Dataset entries
========================================================================
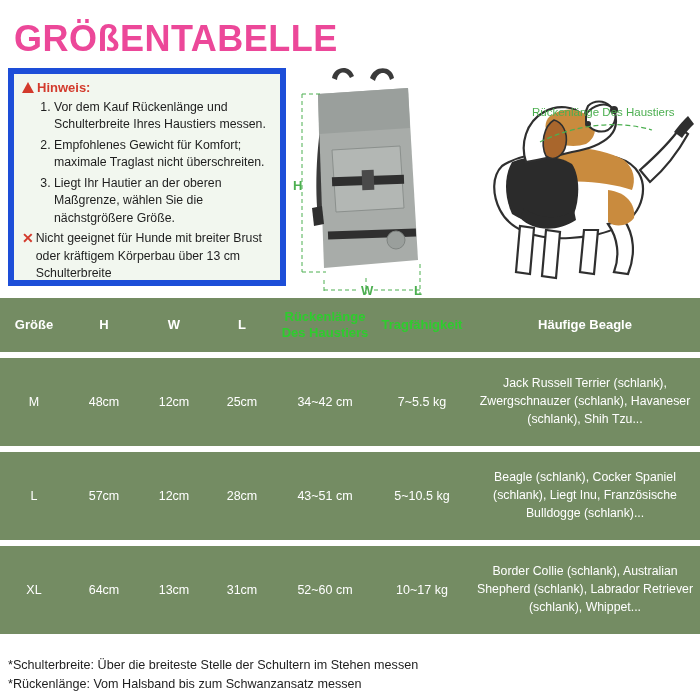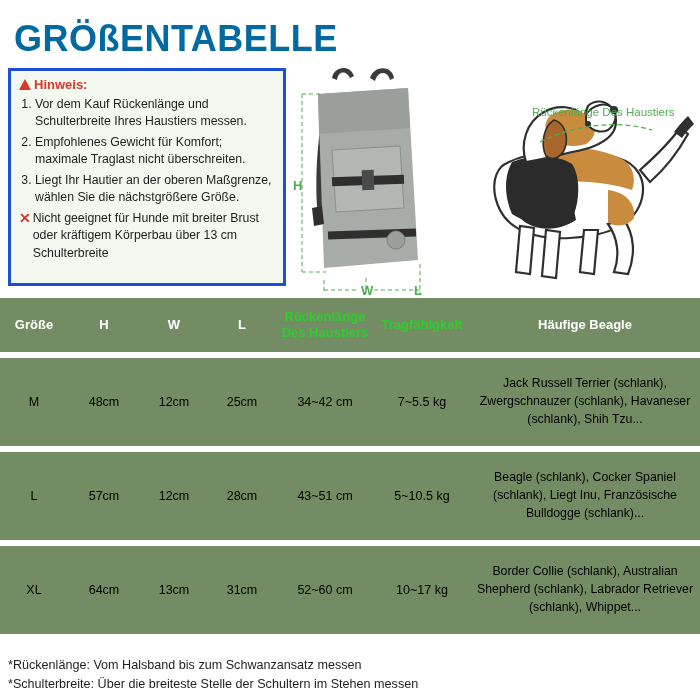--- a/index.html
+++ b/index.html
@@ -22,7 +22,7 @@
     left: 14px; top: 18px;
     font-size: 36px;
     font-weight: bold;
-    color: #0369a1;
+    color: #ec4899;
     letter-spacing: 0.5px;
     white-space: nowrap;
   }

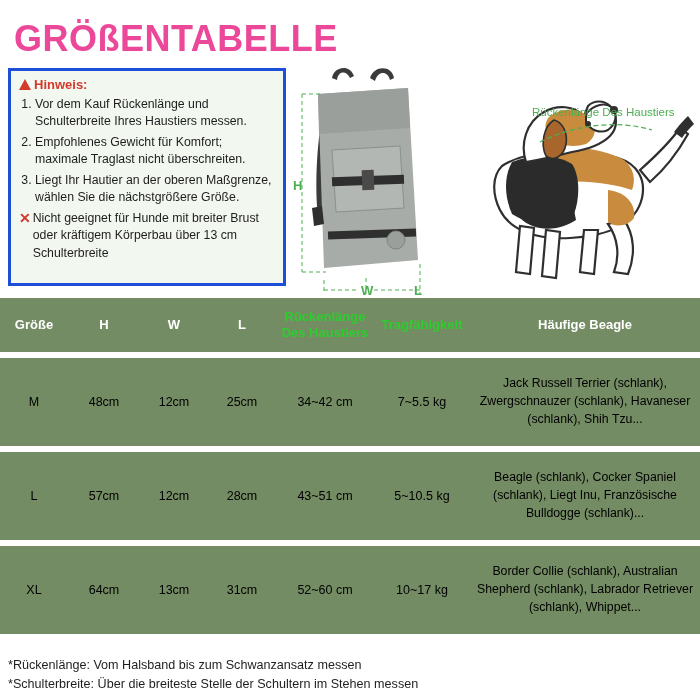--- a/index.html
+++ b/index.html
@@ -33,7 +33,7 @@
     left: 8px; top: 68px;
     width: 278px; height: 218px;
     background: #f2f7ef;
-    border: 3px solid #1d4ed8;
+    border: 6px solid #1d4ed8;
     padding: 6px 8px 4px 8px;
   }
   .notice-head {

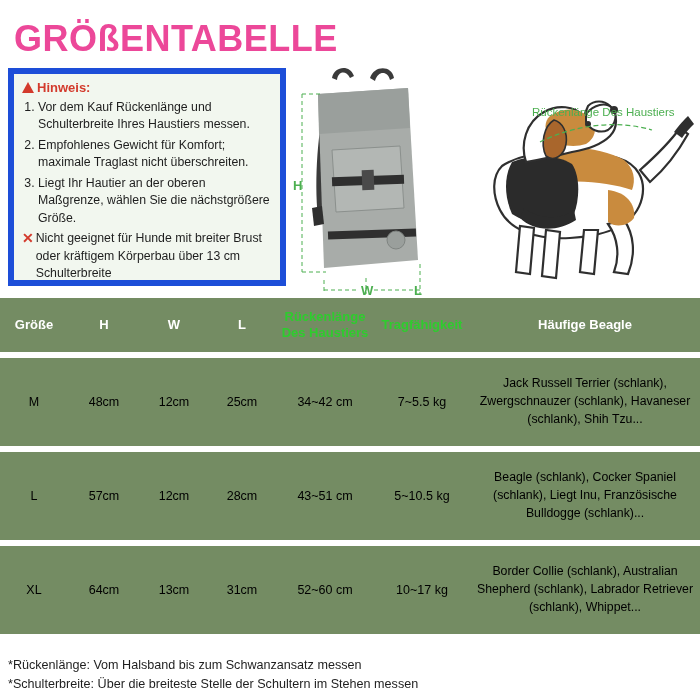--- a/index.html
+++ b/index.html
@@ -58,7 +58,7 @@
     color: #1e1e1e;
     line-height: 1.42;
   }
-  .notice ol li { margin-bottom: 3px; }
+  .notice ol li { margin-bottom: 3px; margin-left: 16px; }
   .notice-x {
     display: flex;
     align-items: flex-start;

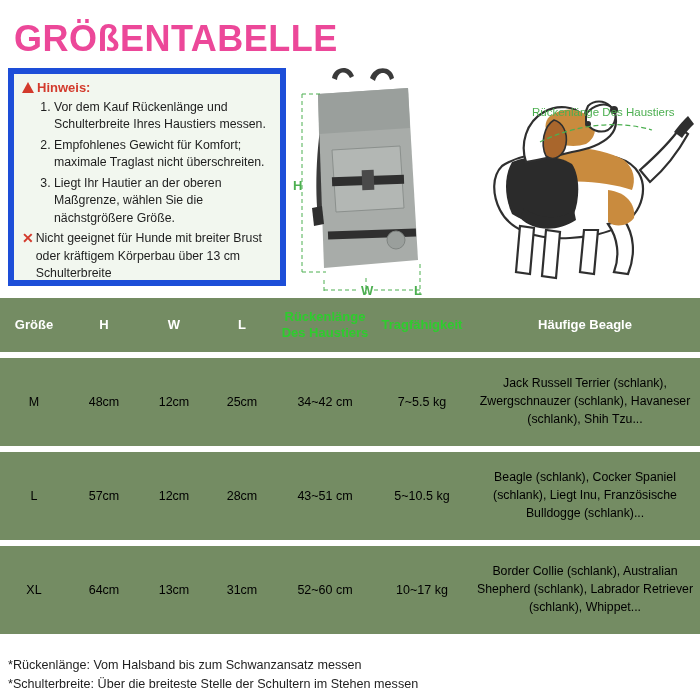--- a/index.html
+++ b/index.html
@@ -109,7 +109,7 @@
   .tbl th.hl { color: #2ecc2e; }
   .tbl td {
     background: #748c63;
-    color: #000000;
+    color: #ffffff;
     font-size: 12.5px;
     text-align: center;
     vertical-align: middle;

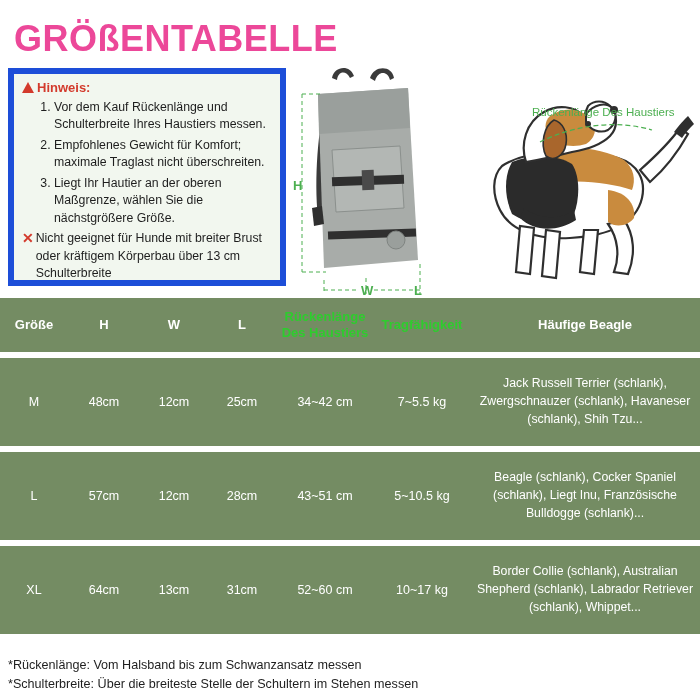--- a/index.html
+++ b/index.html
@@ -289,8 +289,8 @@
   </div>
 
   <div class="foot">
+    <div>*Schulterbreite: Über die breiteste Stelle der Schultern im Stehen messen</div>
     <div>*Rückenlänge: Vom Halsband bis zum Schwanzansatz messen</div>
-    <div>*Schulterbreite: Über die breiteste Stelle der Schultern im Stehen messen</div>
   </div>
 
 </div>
========================================================================
Copy every line of the data word for word, omitting the images.

--- a/index.html
+++ b/index.html
@@ -22,7 +22,7 @@
     left: 14px; top: 18px;
     font-size: 36px;
     font-weight: bold;
-    color: #0369a1;
+    color: #ec4899;
     letter-spacing: 0.5px;
     white-space: nowrap;
   }

--- a/index.html
+++ b/index.html
@@ -33,7 +33,7 @@
     left: 8px; top: 68px;
     width: 278px; height: 218px;
     background: #f2f7ef;
-    border: 3px solid #1d4ed8;
+    border: 6px solid #1d4ed8;
     padding: 6px 8px 4px 8px;
   }
   .notice-head {

--- a/index.html
+++ b/index.html
@@ -58,7 +58,7 @@
     color: #1e1e1e;
     line-height: 1.42;
   }
-  .notice ol li { margin-bottom: 3px; }
+  .notice ol li { margin-bottom: 3px; margin-left: 16px; }
   .notice-x {
     display: flex;
     align-items: flex-start;

--- a/index.html
+++ b/index.html
@@ -109,7 +109,7 @@
   .tbl th.hl { color: #2ecc2e; }
   .tbl td {
     background: #748c63;
-    color: #000000;
+    color: #ffffff;
     font-size: 12.5px;
     text-align: center;
     vertical-align: middle;

--- a/index.html
+++ b/index.html
@@ -289,8 +289,8 @@
   </div>
 
   <div class="foot">
+    <div>*Schulterbreite: Über die breiteste Stelle der Schultern im Stehen messen</div>
     <div>*Rückenlänge: Vom Halsband bis zum Schwanzansatz messen</div>
-    <div>*Schulterbreite: Über die breiteste Stelle der Schultern im Stehen messen</div>
   </div>
 
 </div>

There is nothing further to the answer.